Setelah bekerja selama 10 bulan, Komite Skema Sertifikasi LSP PRI berhasil membangun 17 Skema Sertifikasi baru dengan melakukan riset, pertemuan-pertemuan dengan stakeholders seperti Universitas, Asosiasi Profesi PR, Asosiasi perusahaan PR dan beberapa perwakilan korporasi. Sebagai member Global Alliance (GA) komunikasi juga dilakukan untuk mendapat insight perkembangan PR global terkini.

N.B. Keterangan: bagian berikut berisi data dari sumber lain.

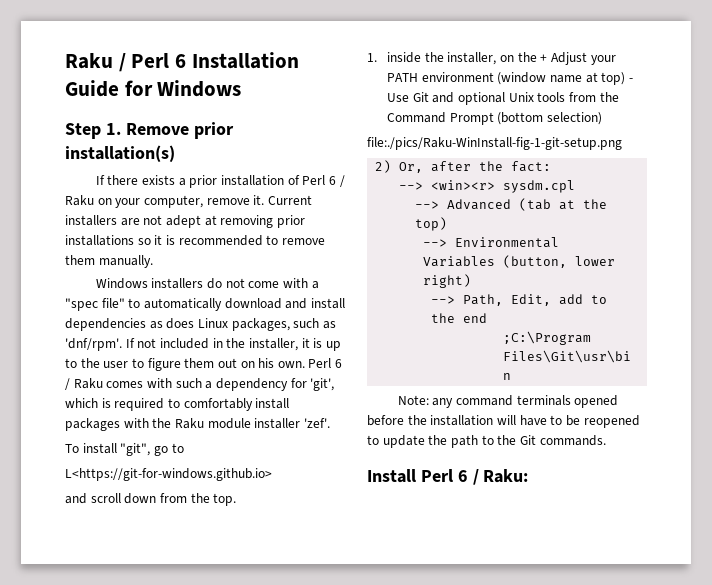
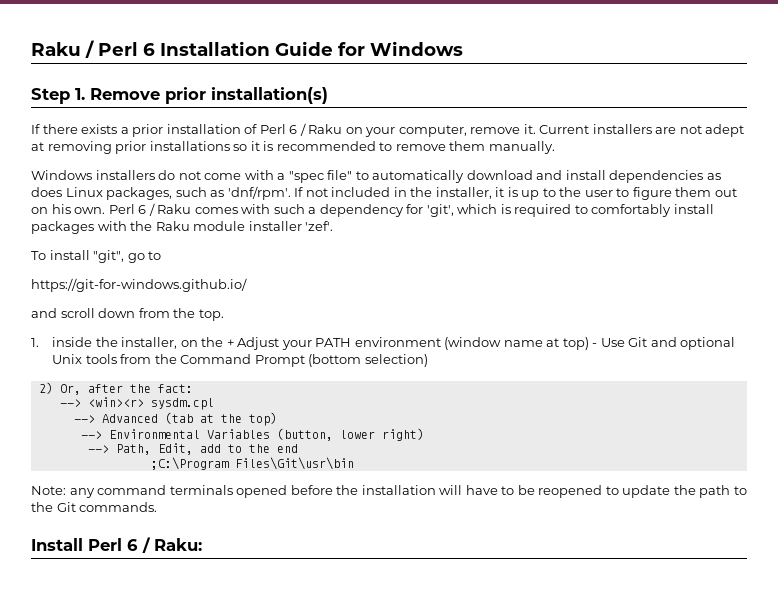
- L<https://git-for-windows.github.io>
+ https://git-for-windows.github.io/
- file:./pics/Raku-WinInstall-fig-1-git-setup.png

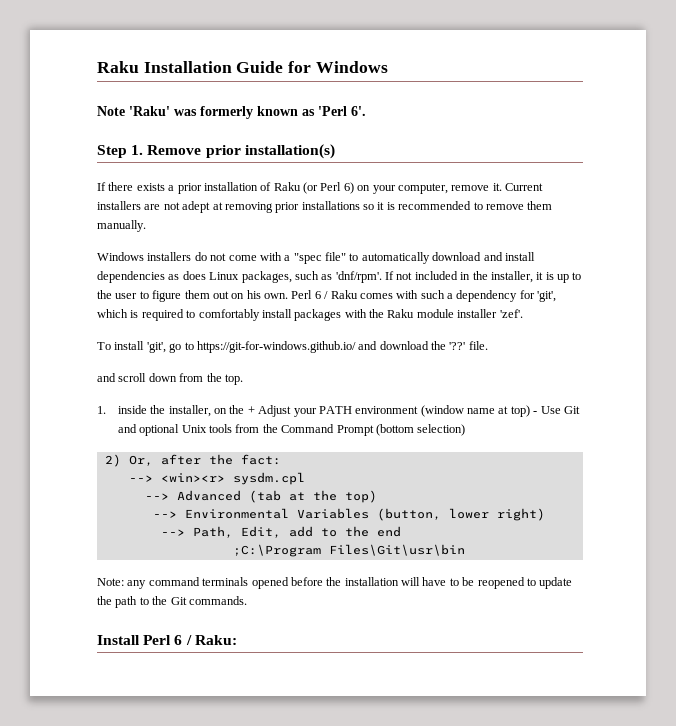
- Raku / Perl 6 Installation Guide for Windows
+ Raku Installation Guide for Windows
+ Note 'Raku' was formerly known as 'Perl 6'.
- If there exists a prior installation of Perl 6 / Raku on your computer, remove it.
+ If there exists a prior installation of Raku (or Perl 6) on your computer, remove it.
- To install "git", go to
- https://git-for-windows.github.io/
+ To install 'git', go to https://git-for-windows.github.io/ and download the '??' file.

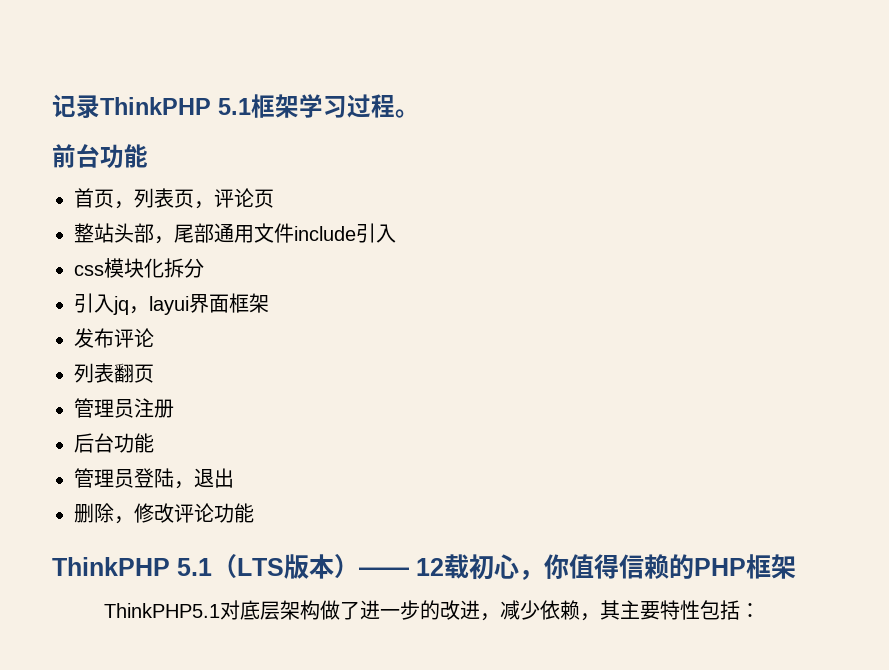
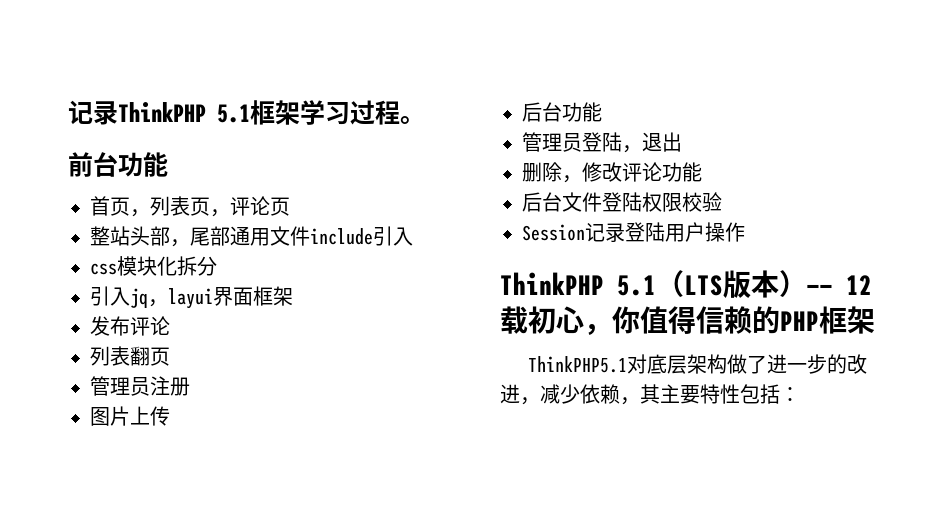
+ 图片上传
+ 后台文件登陆权限校验
+ Session记录登陆用户操作

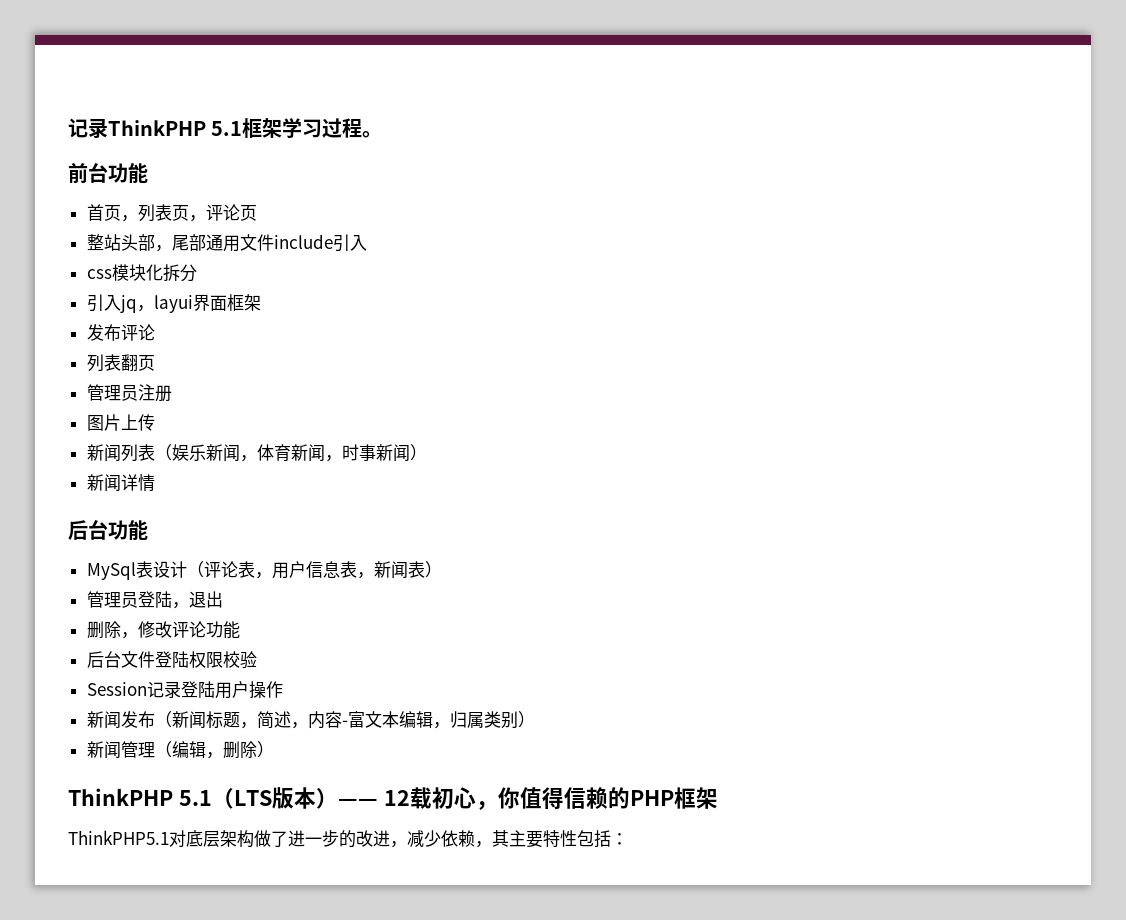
+ 新闻列表（娱乐新闻，体育新闻，时事新闻）
+ 新闻详情
  后台功能
+ MySql表设计（评论表，用户信息表，新闻表）
+ 新闻发布（新闻标题，简述，内容-富文本编辑，归属类别）
+ 新闻管理（编辑，删除）

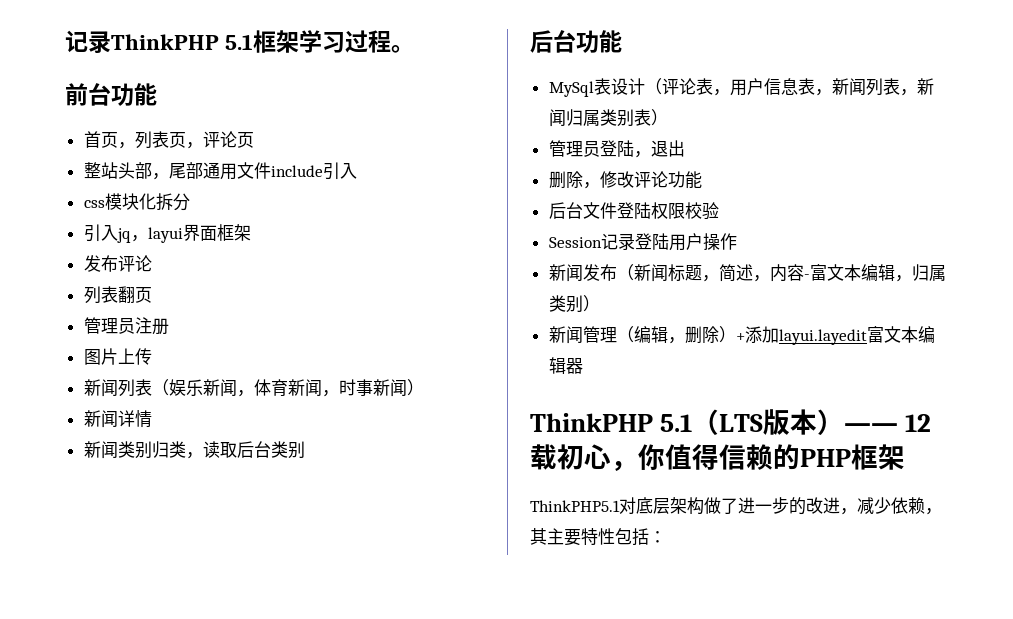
+ 新闻类别归类，读取后台类别
- MySql表设计（评论表，用户信息表，新闻表）
+ MySql表设计（评论表，用户信息表，新闻列表，新闻归属类别表）
- 新闻管理（编辑，删除）
+ 新闻管理（编辑，删除）+添加layui.layedit富文本编辑器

Skema Sertifikasi profesi merupakan persyaratan sertifkasi spesifik yang berkaitan dengan katagori profesi yang ditetapkan berdasarkan persyaratan, standard dan aturan khusus untuk masing-masing skema. Skema  sertifikasi haruslah relevan dengan kebutuhan dunia kerja untuk bidang public relations dan oleh karena itu LSP PRI selalu mengembangkan Skema Sertifikasi baru atau Perubahan Ruang Lingkup sesuai dengan kebutuhan dunia kerja terkini. Dalam perjalanan nya yang kesebalas tahun, Skema Sertifikasi ini merupakan Skema Sertifikasi yang ke-lima yang dikembangkan oleh LSP PRI.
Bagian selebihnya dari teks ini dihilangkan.